Pertimbangan Presiden Joko Widodo memberikan grasi kepada Annas Maamun dalam rangka kemanusiaan harus dilihat secara komprehensif. Hal tersebut sebagai bentuk kepatuhan terhadap HAM lantaran terpidana juga memiliki hak hidup.

Pembelaan terhadap keluarnya grasi kepada koruptor itu dikemukakan Staf Khusus Presiden Bidang Hukum Dini Purwono.

Justru, Dini menilai aneh pihak yang teriak-teriak soal penegakkan HAM tetapi menafikkan hak hidup terpidana.

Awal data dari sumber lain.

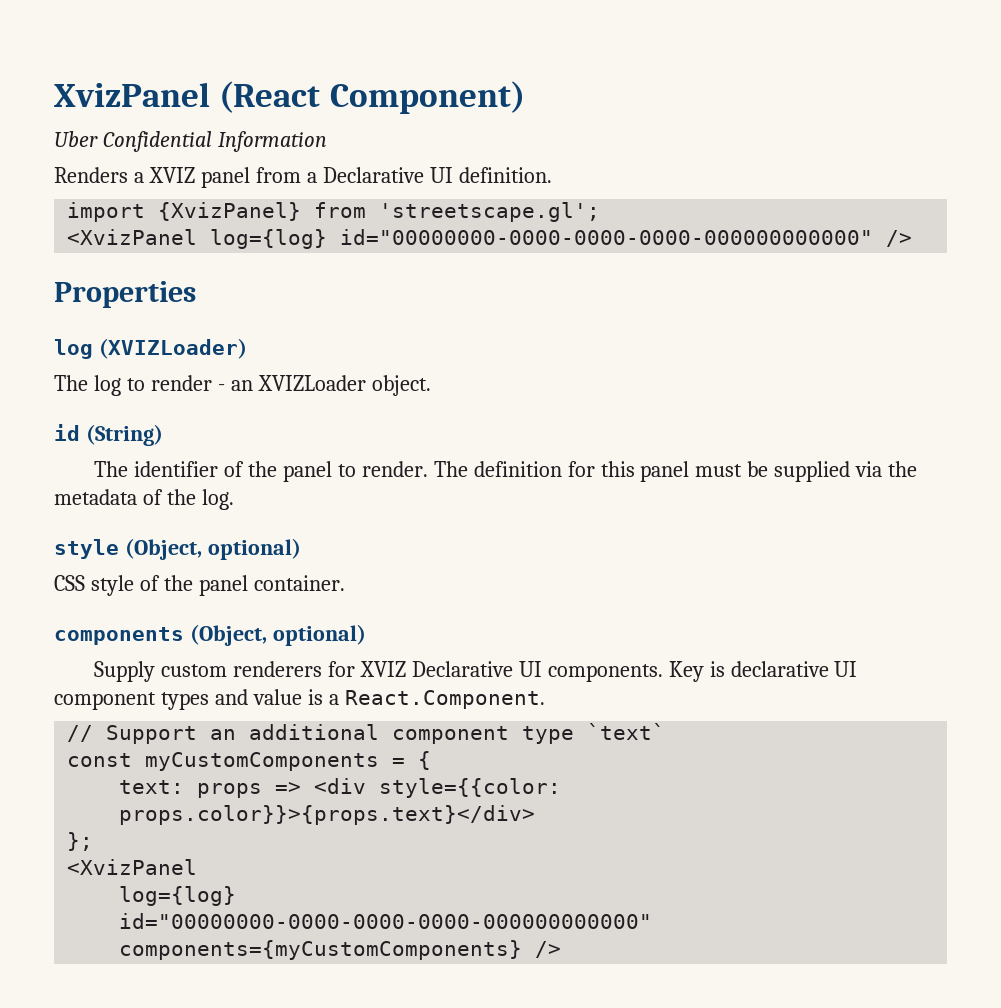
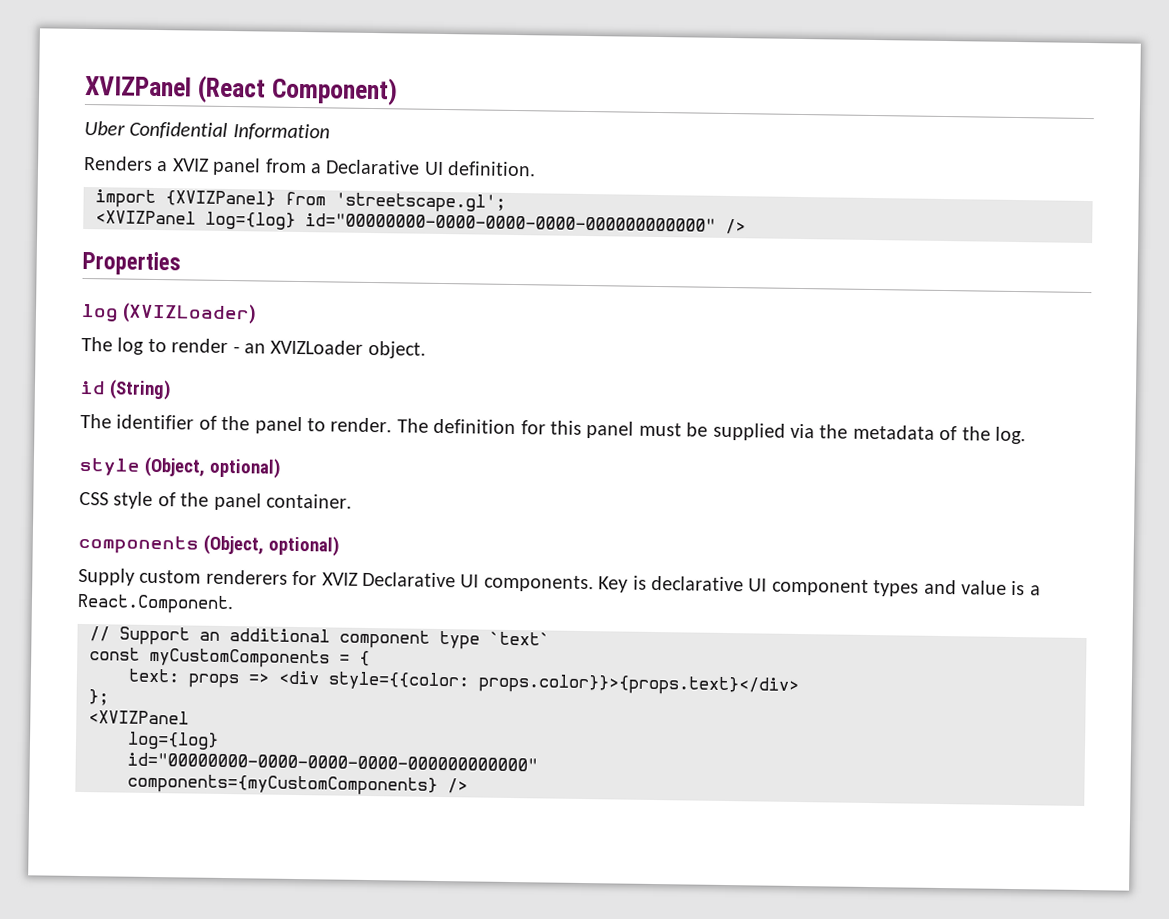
- XvizPanel (React Component)
+ XVIZPanel (React Component)
- import {XvizPanel} from 'streetscape.gl';
+ import {XVIZPanel} from 'streetscape.gl';
- <XvizPanel log={log} id="00000000-0000-0000-0000-000000000000" />
+ <XVIZPanel log={log} id="00000000-0000-0000-0000-000000000000" />
  };
- <XvizPanel
+ <XVIZPanel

"Ironis pada saat kita berteriak penegakkan HAM namun di saat yang bersamaan kita mengharapkan terpidana tersiksa sampai mati di penjara," kata Dini melalui pesan singkat, Jumat (29/11/2019).

Ia mengatakan, masyarakat juga harus melihat sistem pemidanaan secara utuh.

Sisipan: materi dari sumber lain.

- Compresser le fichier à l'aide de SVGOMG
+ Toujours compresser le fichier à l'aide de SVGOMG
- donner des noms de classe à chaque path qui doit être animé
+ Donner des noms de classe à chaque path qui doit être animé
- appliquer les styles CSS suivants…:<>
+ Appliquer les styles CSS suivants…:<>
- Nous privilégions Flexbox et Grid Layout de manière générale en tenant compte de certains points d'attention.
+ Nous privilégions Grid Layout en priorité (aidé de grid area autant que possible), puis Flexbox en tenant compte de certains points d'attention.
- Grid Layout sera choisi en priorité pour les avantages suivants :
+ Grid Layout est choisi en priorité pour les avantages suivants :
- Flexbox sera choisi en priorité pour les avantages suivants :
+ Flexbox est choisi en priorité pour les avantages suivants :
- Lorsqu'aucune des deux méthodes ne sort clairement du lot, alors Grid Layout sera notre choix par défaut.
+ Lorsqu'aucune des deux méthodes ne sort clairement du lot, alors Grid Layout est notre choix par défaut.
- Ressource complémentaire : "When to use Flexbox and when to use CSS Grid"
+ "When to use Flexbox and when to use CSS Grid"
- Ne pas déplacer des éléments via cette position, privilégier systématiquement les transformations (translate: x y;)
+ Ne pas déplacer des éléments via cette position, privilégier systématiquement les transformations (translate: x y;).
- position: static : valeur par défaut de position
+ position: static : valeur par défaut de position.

Menurut dia, sistem pemidanaan juga harus bisa merehabilitasi terpidana di samping memberikan efek jera.

Karenanya, pemberian grasi kepada Annas Maamun menurutnya telah memenuhi dua hal tersebut.

Ia menilai, sepanjang terpidana sudah direhabilitasi dan ada alasan kesehatan yang mengancam nyawa, ia berhak mendapatkan grasi.

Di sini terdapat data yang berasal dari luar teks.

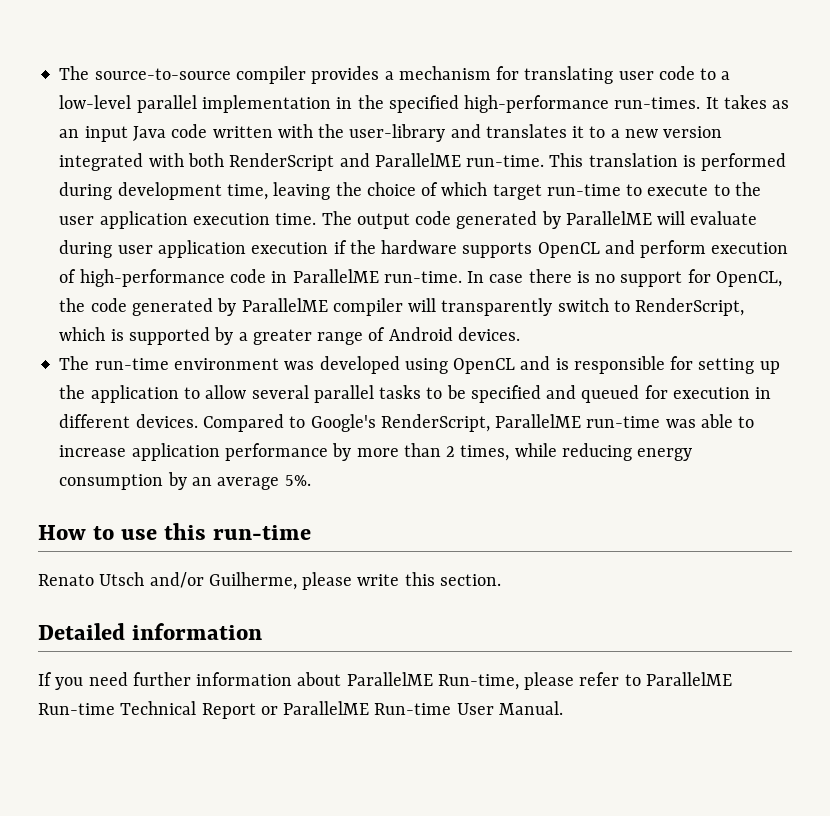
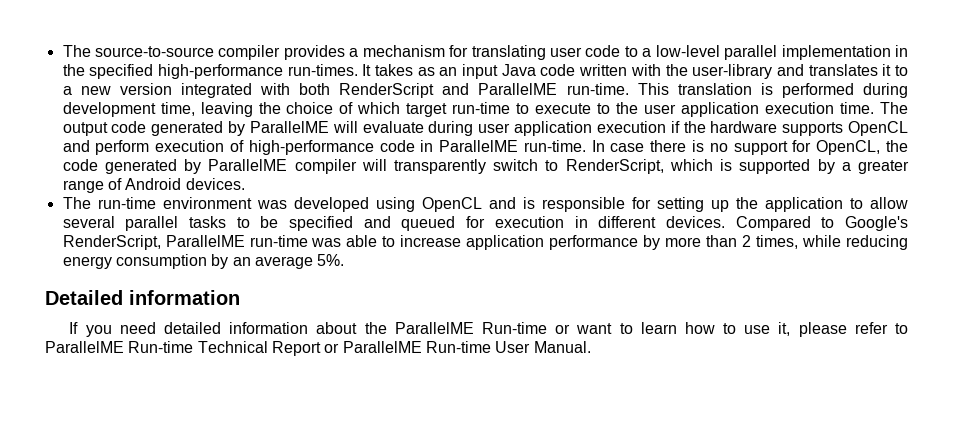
- How to use this run-time
- Renato Utsch and/or Guilherme, please write this section.
- If you need further information about ParallelME Run-time, please refer to ParallelME Run-time Technical Report or ParallelME Run-time User Manual.
+ If you need detailed information about the ParallelME Run-time or want to learn how to use it, please refer to ParallelME Run-time Technical Report or ParallelME Run-time User Manual.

"Harus diperhatikan juga tujuan dari pemidanaan. Banyak orang tanpa sadar mengkaitkan pemidanaan dengan penyiksaan. Harus tersiksa. Kalau tidak tersiksa artinya belum dihukum," papar Dini dikutip Kompas

"Padahal selain memberikan efek jera, pemidanaan juga harus memiliki fungsi rehabilitatif. Orang masuk penjara harusnya keluar menjadi orang yang lebih baik. Bukan sebaliknya," kata dia lagi. 

Sebelumnya, Presiden Jokowi menyebut grasi itu diberikan atas pertimbangan kemanusiaan.